(Edit difference data)

· · · ·

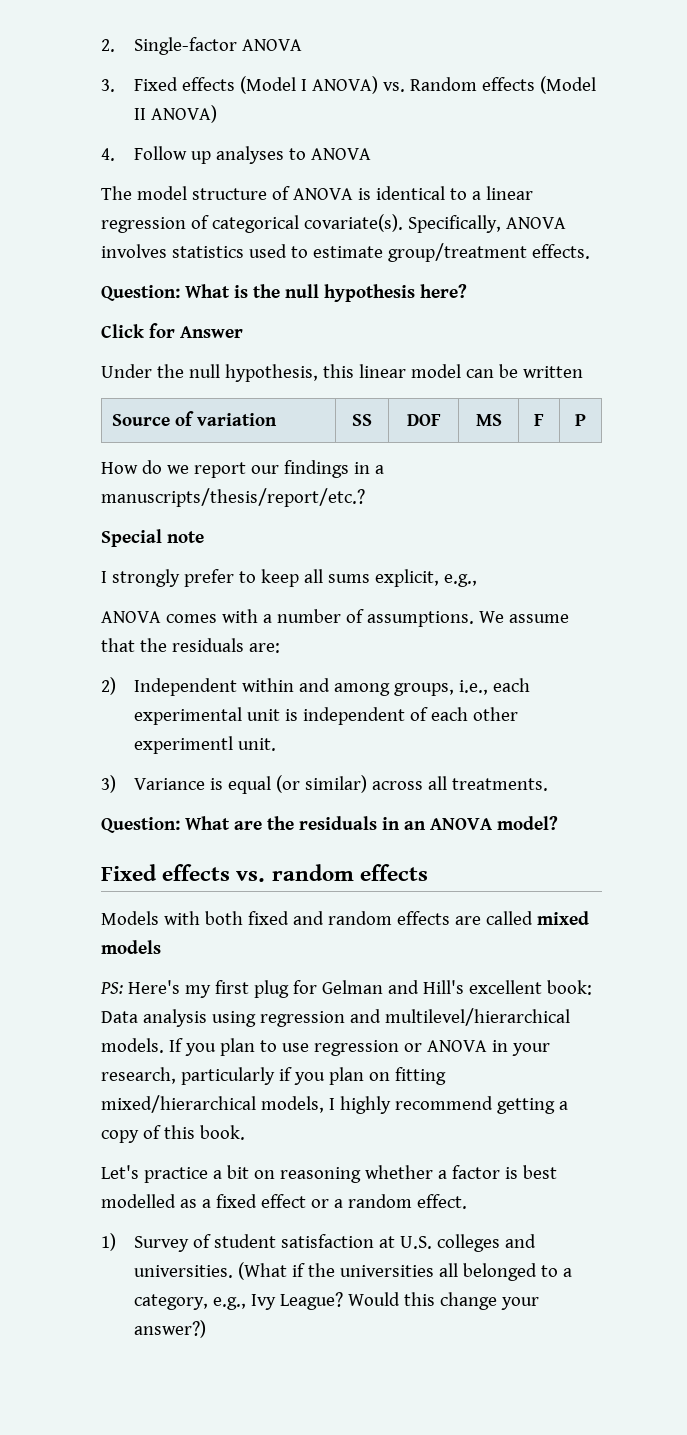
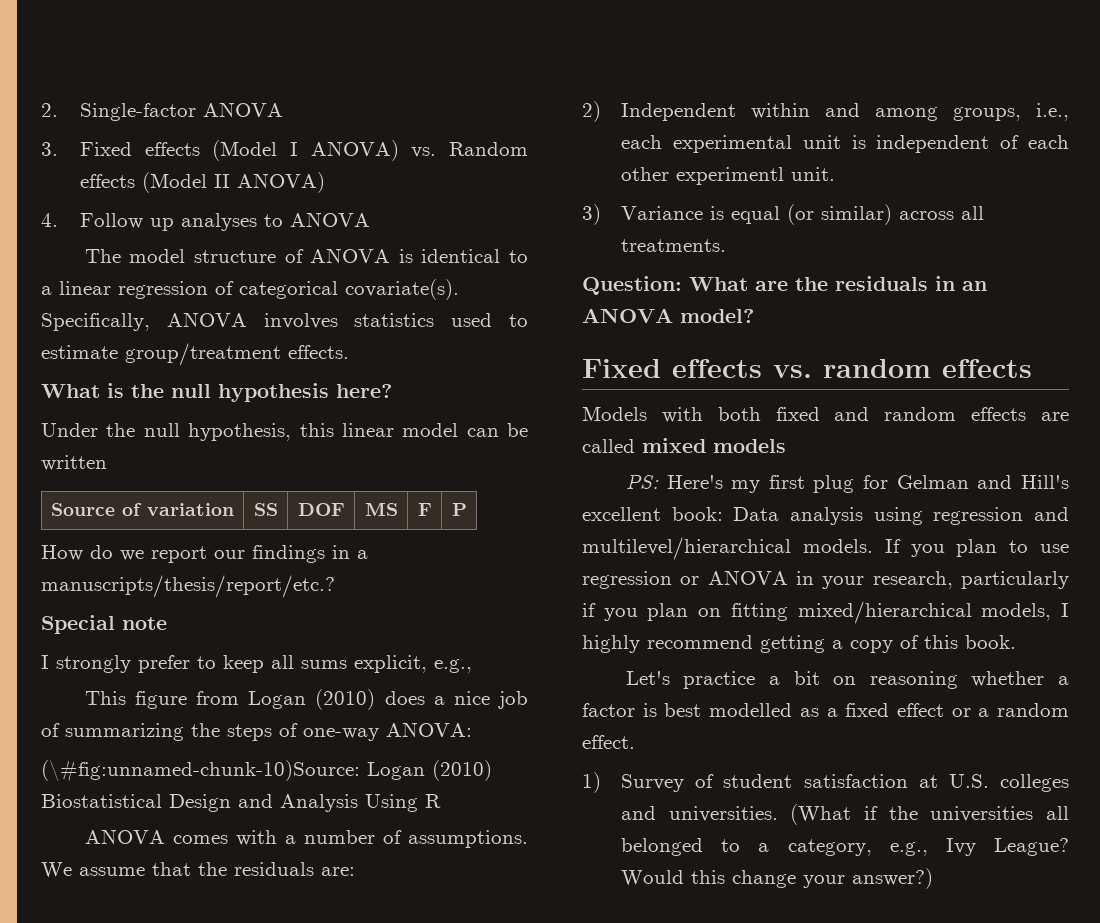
- Question: What is the null hypothesis here?
+ What is the null hypothesis here?
- Click for Answer
+ This figure from Logan (2010) does a nice job of summarizing the steps of one-way ANOVA:
+ (\#fig:unnamed-chunk-10)Source: Logan (2010) Biostatistical Design and Analysis Using R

· · · ·

### YOUR GOAL
Please print the data above once more, exactly as it appears, with no pictures.

### RESULT OF THE EXERCISE
- Question: What is the null hypothesis here?
+ What is the null hypothesis here?
- Click for Answer
+ This figure from Logan (2010) does a nice job of summarizing the steps of one-way ANOVA:
+ (\#fig:unnamed-chunk-10)Source: Logan (2010) Biostatistical Design and Analysis Using R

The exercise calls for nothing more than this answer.